There was no immediate claim of responsibility for the explosion, which hit Abu Rajab as he entered an elevator with his aides and bodyguards.

Abu Rajab’s deputy, Tawfik al-Tirawi, said that ‘mercenaries’ had infiltrated the PNA security forces and were planning to kill top Palestinian leaders, including Abbas. ‘We are all being threatened,’ he said.

He added that he was concerned for President Abbas’ safety.

‘We’re concerned about the safety of the president and all the leaders and senior officials because of the anarchy and lawlessness,’ al-Tirawi said in the West Bank town of Ramallah.

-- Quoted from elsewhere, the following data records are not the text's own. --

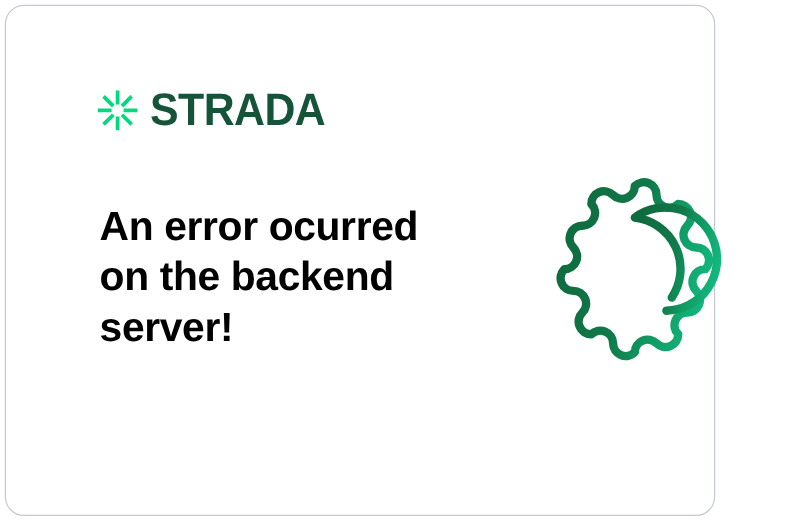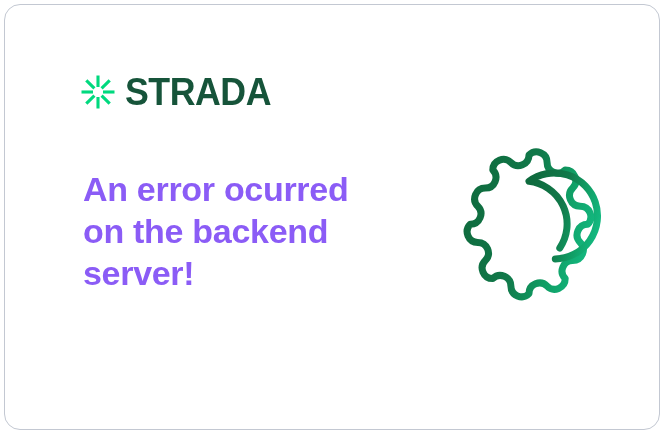--- a/index.html
+++ b/index.html
@@ -27,7 +27,7 @@
     position: absolute;
     left: 4px;
     top: 4px;
-    width: 656px;
+    width: 592px;
     height: 426px;
     box-sizing: border-box;
     background: #ffffff;

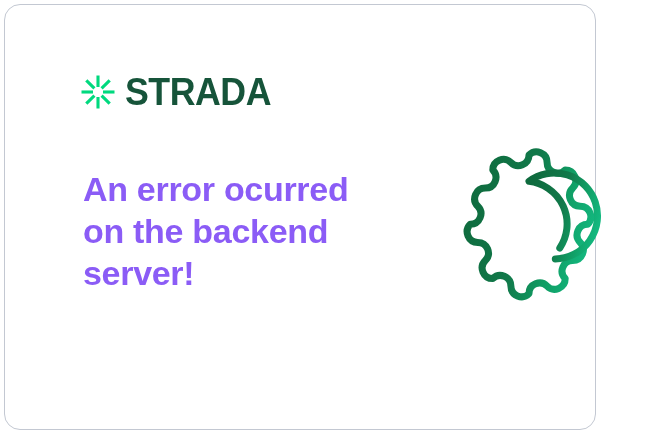--- a/index.html
+++ b/index.html
@@ -74,7 +74,7 @@
     font-weight: bold;
     line-height: 42px;
     letter-spacing: -0.3px;
-    color: #8b5cf6;
+    color: #000000;
   }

Strongly dismissing claims by Interior Ministry spokesman, Khaled Abu Hilal, to the effect that the explosion may have occurred when Abu Rajab’s bodyguard accidentally dropped a hand grenade, al-Tirawi confirmed the explosion came from a home-made bomb that had been planted beneath the private elevator of Abu Rajab.

Abu Hilal later retracted his hand grenade theory.

The Palestinian Minister of Interior, Saeed Siyam, said the ministry will launch an investigation into the incident and pledged to bring those responsible to justice, regardless of their factional affiliation.

Ghazi Hamad, the spokesman for the Hamas Prime Minister, Ismail Haniya, said also the explosion would be investigated: ‘We are asking not to make early judgments, accusations or responses that might lead to tension on the Palestinian streets,’ Hamad said.